2. Rutgers: Steve Pikiell’s first big win with the Scarlet Knights came in Saturday’s home upset of No. 15 Seton Hall, as Rutgers rallied from a 10-point halftime deficit and ultimately held the Pirates to a season-low 0.89 points per possession. Junior guard Corey Sanders led the way with 22 points.
3. Villanova: The Wildcats can’t rise any higher than No. 1, but their 87–67 dismantling of Temple despite Mikal Bridges’s struggles was a reminder that they belong there. Also, a cheap plug: I wrote about the slow build to Bridges’s star turn so far this season.
4. Clemson: The Tigers became the latest team to knock off Florida, this one being in a semi-road game outside Fort Lauderdale. Clemson hasn’t had the most eye-catching non-conference slate—its next best opponents were Temple (neutral-floor loss) and Ohio State (road win)—but beating the Gators helps validate its 9–1 start.
5. Indiana: If nothing else, Saturday’s win over Notre Dame should help push the Hoosiers’ season-opening loss to Indiana State further back in the minds of antsy fans. Indiana has been all over the place so far, but Juwan Morgan is looking like someone it can really count on.
Top of the Classes
Co-Junior* winner: Jalen Brunson, Villanova guard
*In lieu of choosing a senior this week, we picked two juniors instead. Regularly scheduled programming to resume next week.
The son of former Temple great Rick Brunson—and a former Owls commit himself—lit up last Wednesday’s Big 5 clash with 31 points, six rebounds, five assists and zero turnovers. Bridges has been Villanova’s buzzy breakout, but Brunson has been equally stellar.
Junior: Juwan Morgan, Indiana forward
Morgan followed a 17-point, nine-rebound effort at Louisville by keying the Hoosiers’ upset of Notre Dame in the Crossroads Classic. Morgan finished with a career-high 34 points—including the game-tying bucket near the end of regulation—and 11 boards.
Sophomore: Roosevelt Smart, North Texas guard
Smart’s career-high 31 points helped the Mean Green knock off Florida Gulf Coast in overtime—and his seventh three-pointer of the game (on 14 attempts) provided the game’s go-ahead basket.

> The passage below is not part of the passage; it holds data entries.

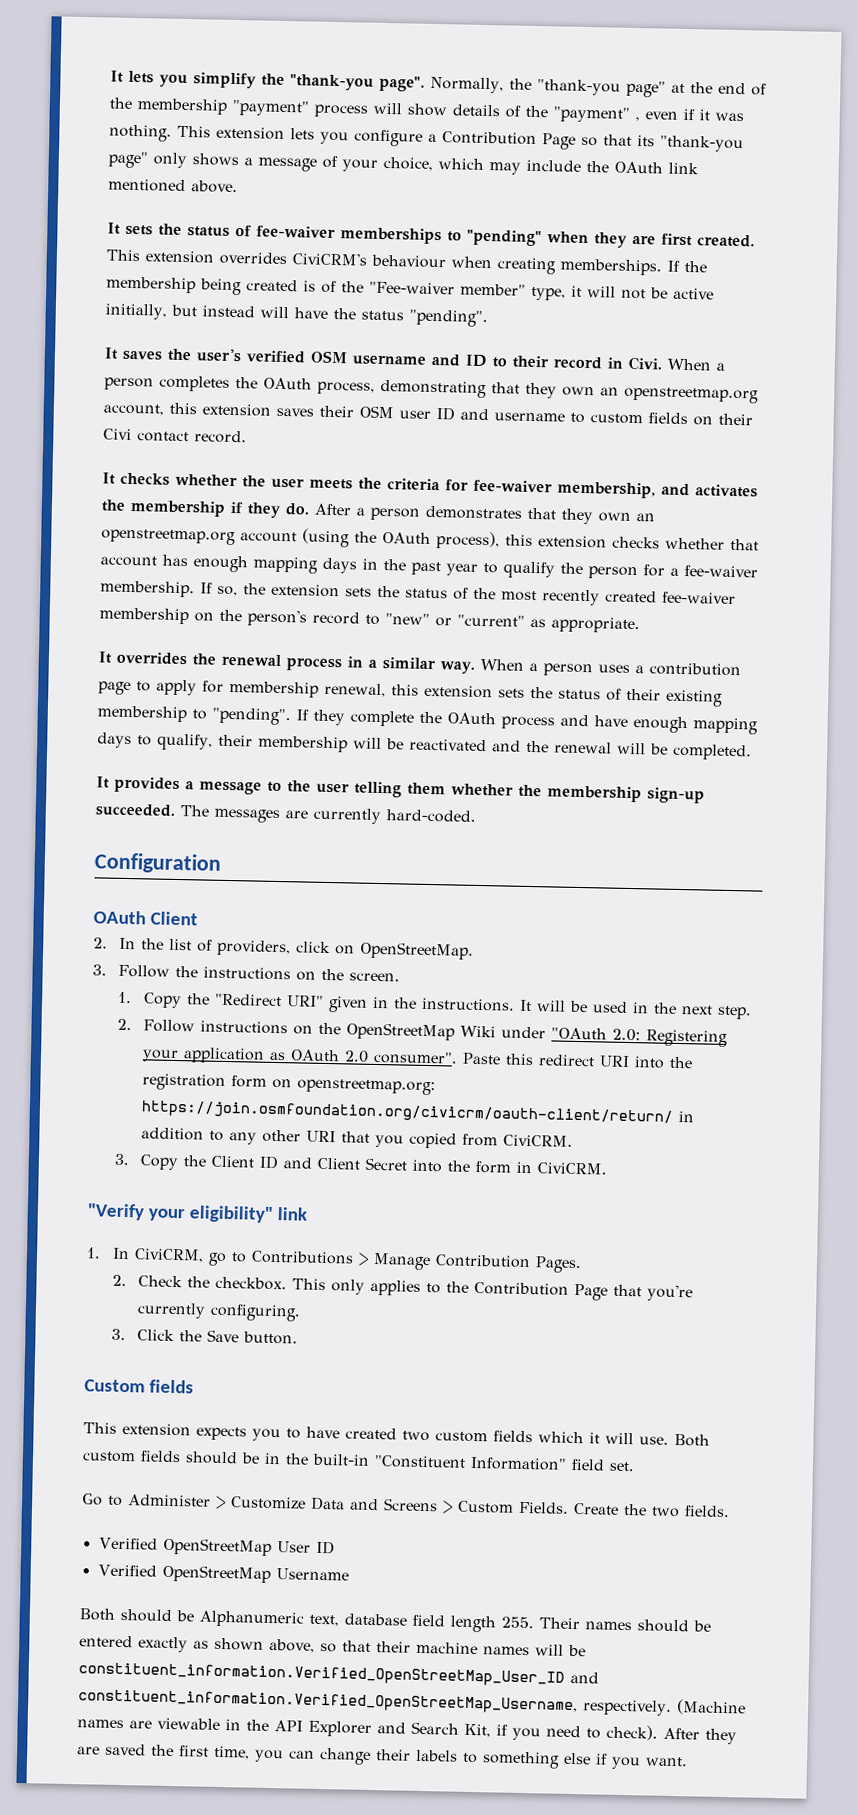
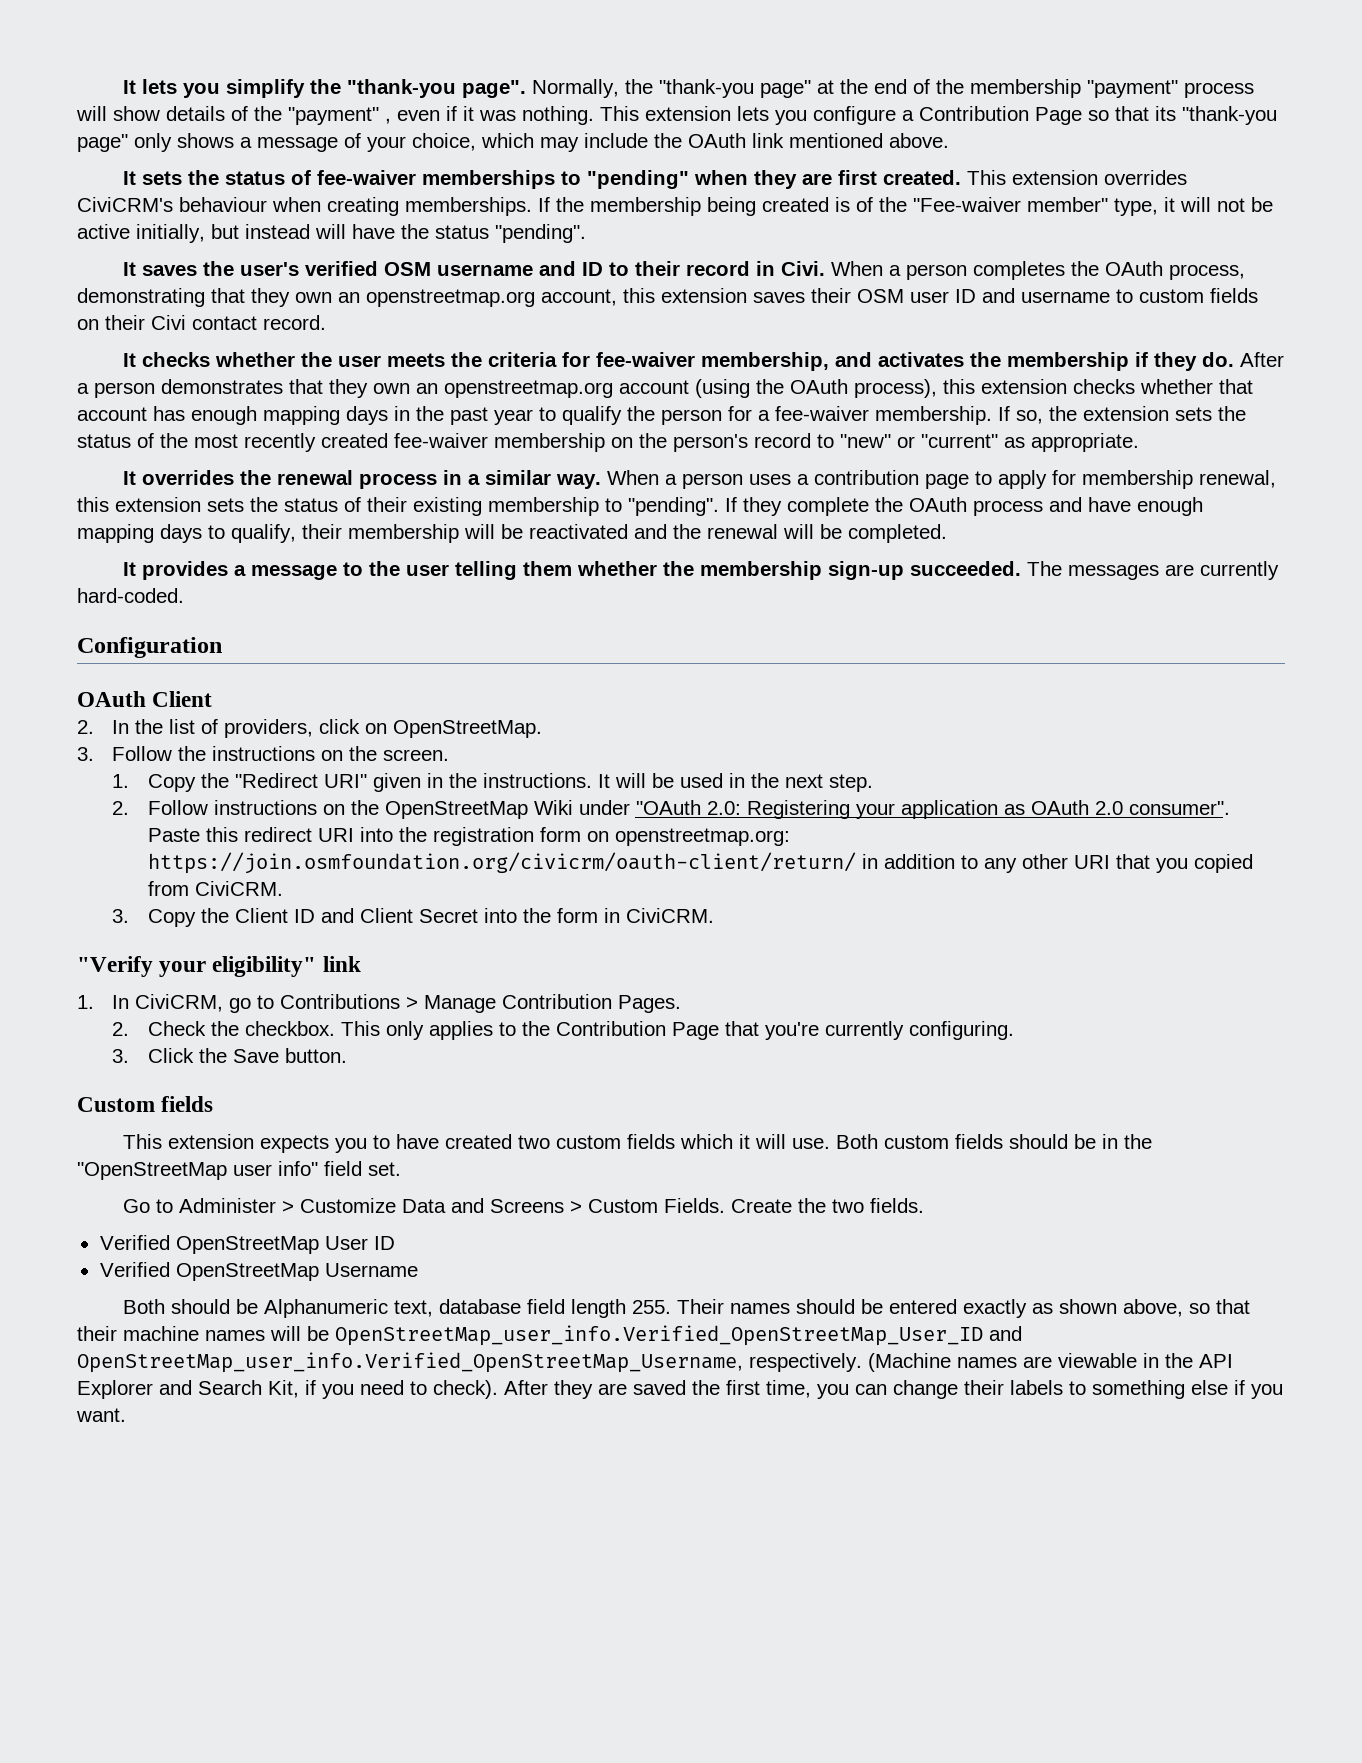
[312,1453,567,1471] built-in "Constituent Information" -> [77,1161,318,1180] "OpenStreetMap user info"
[78,1662,599,1687] [78,1689,578,1715] constituent_information.Verified_OpenStreetMap_User_ID and constituent_information.Verified_OpenStreetMap_Username, -> [335,1325,1022,1346] [77,1352,743,1373] OpenStreetMap_user_info.Verified_OpenStreetMap_User_ID and OpenStreetMap_user_info.Verified_OpenStreetMap_Username,

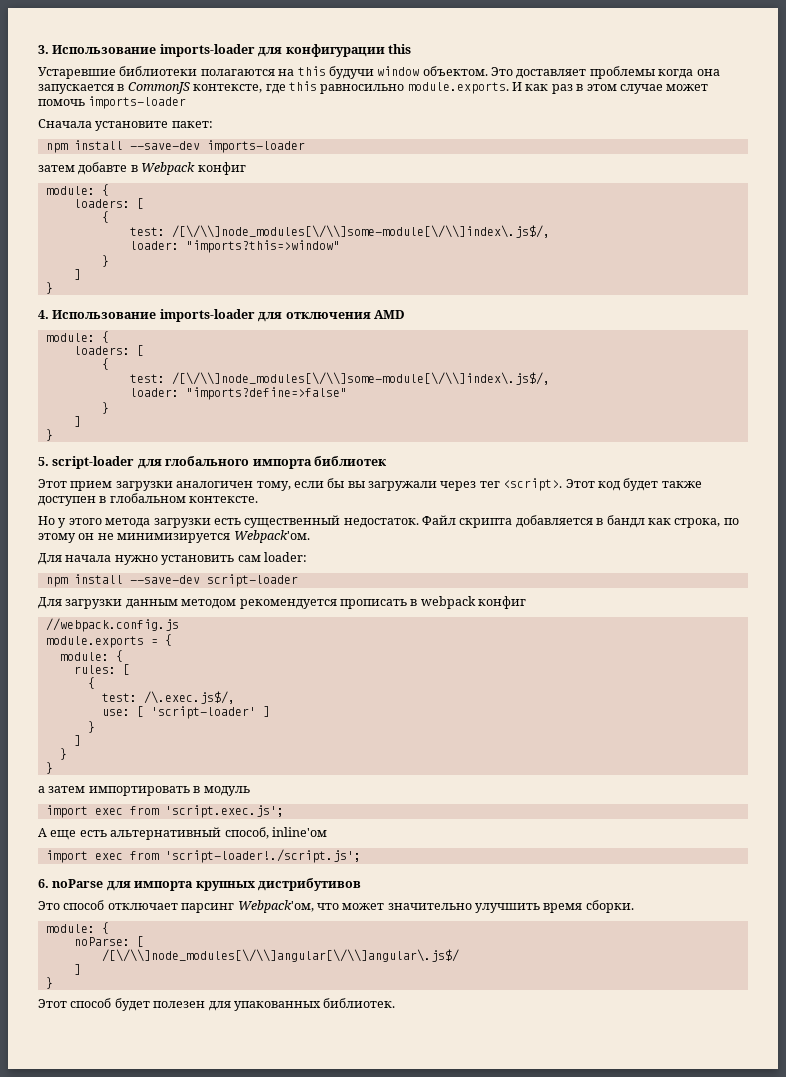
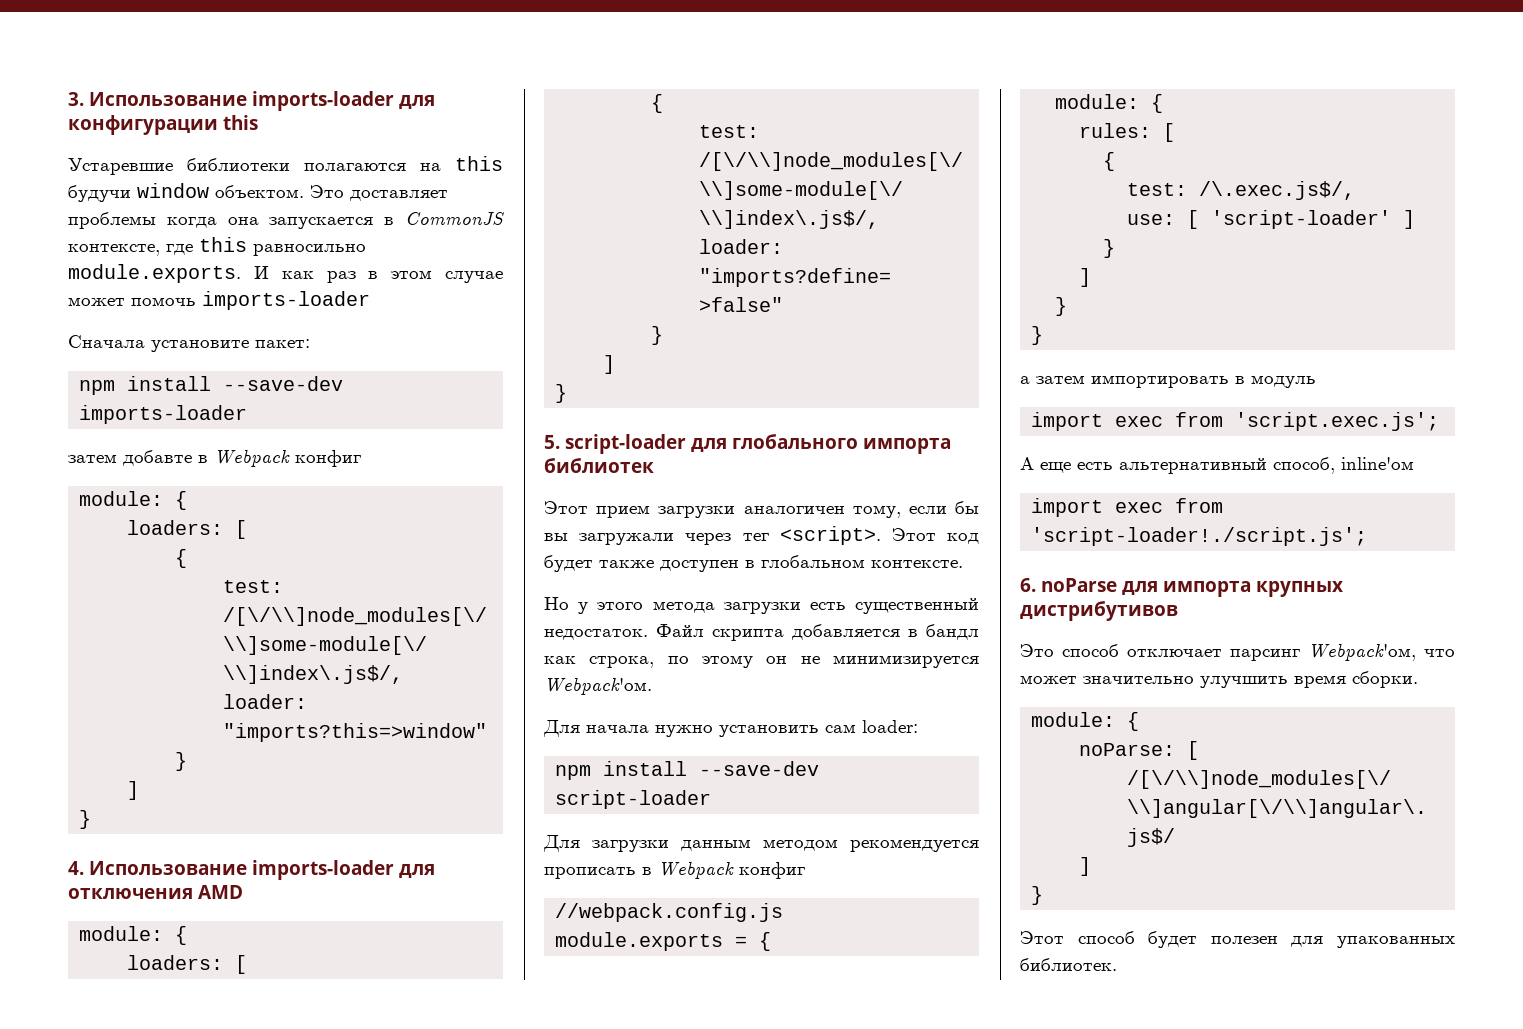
[420,596,476,609] webpack -> [658,861,734,879] Webpack

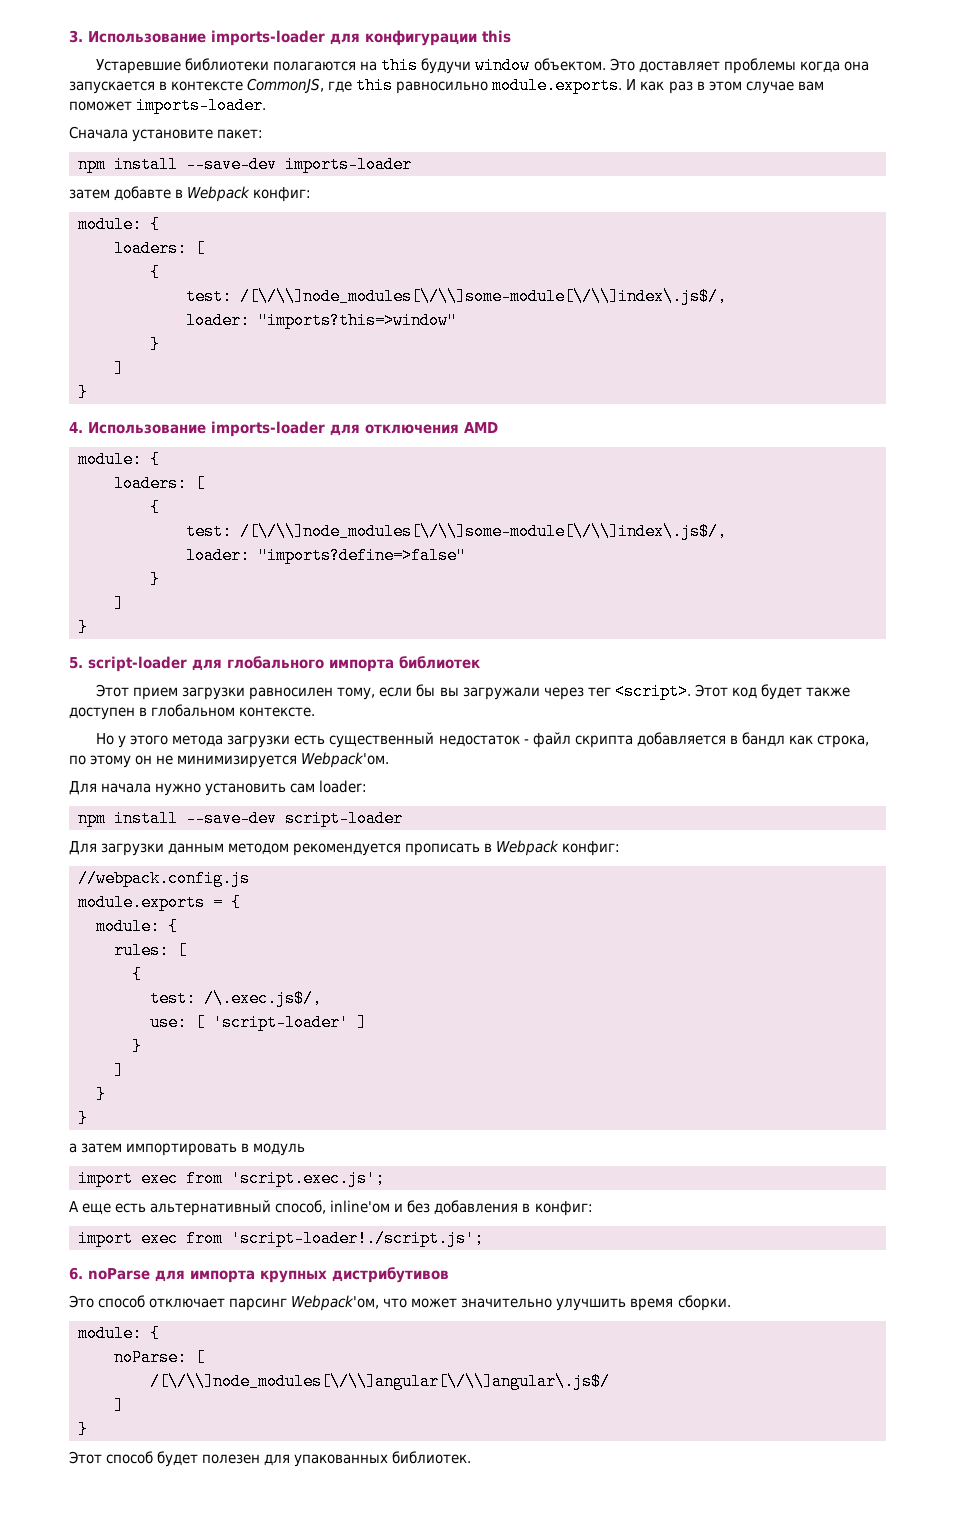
[405,212,506,225] [68,244,160,256] CommonJS контексте, -> [171,78,325,93] контексте CommonJS,
[68,291,370,310] может помочь imports-loader -> [797,81,824,91] [69,97,267,114] вам поможет imports-loader.
[295,450,361,467] конфиг -> [253,187,312,202] конфиг:
[743,506,845,514] аналогичен -> [249,687,334,700] равносилен
[544,624,704,640] недостаток. Файл -> [438,732,571,748] недостаток - файл
[739,862,805,879] конфиг -> [562,841,621,856] конфиг:
(1414, 463) none -> [394,1200,593,1216] и без добавления в конфиг:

Freshman: Trae Young, Oklahoma guard
What’s left to say? How about this stat tweeted Saturday by Synergy Sports (@SynergySST): Young is “creating, assisting, or scoring 64 points per game so far this season. That's above the scoring average of 16 Division I teams.”
Bests of the Best
Each week, we’ll get to know a standout player a little better by asking them about some of the best things in the world. This week we welcome Saint Mary’s senior Jock Landale, an Australian big man averaging 21.6 points and 9.5 rebounds for the 9-2 Gaels. So, Jock, tell us about the best...
...class you’ve taken. “Meditation, two years ago. Me and two of my teammates thought it would be a laugh and it actually ended up being pretty good. I got to meditate, so it wasn’t too bad. It kind of helps me a little bit with reflecting on myself and trying to be a little bit more enlightened. It taught me to reflect on the games and not get too emotional about it.”
...best thing about going home to Australia. “The food’s pretty good, and just hanging out with my friends and getting up to my farm. We do a bit of everything [on the farm]. We have livestock. I just love getting up there with my mates and heading out on our motorbikes.”
...best heckle you’ve heard from a fan. “I’ve got a couple pretty inappropriate ones that I won’t say. But I was at BYU my freshman year and I was shooting free throws. Back then I had really curly blond hair and they started chanting ‘poodle.’ That was a good one that made me laugh. I shave most of my hair nowadays and don’t let it get too long.”
Social Media Post of the Week
Assigned Viewing: Texas at Alabama, Friday at 9 p.m. ET on ESPN2
In another quiet week in terms of marquee matchups, it’s worth checking out two unranked power-conference teams who feature exciting, high-impact freshmen seemingly destined for one-and-done status. Big man Mohamed Bamba has helped the Longhorns leap from a dismal 11–22 season to the fringes of the Top 25, ranking in the top 10 nationally in block rate and top 25 in defensive rebounding, per Kenpom.com. (His more traditional stats through his first month-plus of college: 10.6 points, 10.1 rebounds and 4.0 blocks per game.) Similarly, guard Collin Sexton has the Tide looking like a tournament team for the first time in five years, averaging 21.8 points, 3.6 rebounds, and 3.3 assists while making 47.1% of his threes. Over at the Crossover’s Front Office, Jeremy Woo has Bamba fourth on his 2018 NBA draft big board, while Sexton is ranked eighth.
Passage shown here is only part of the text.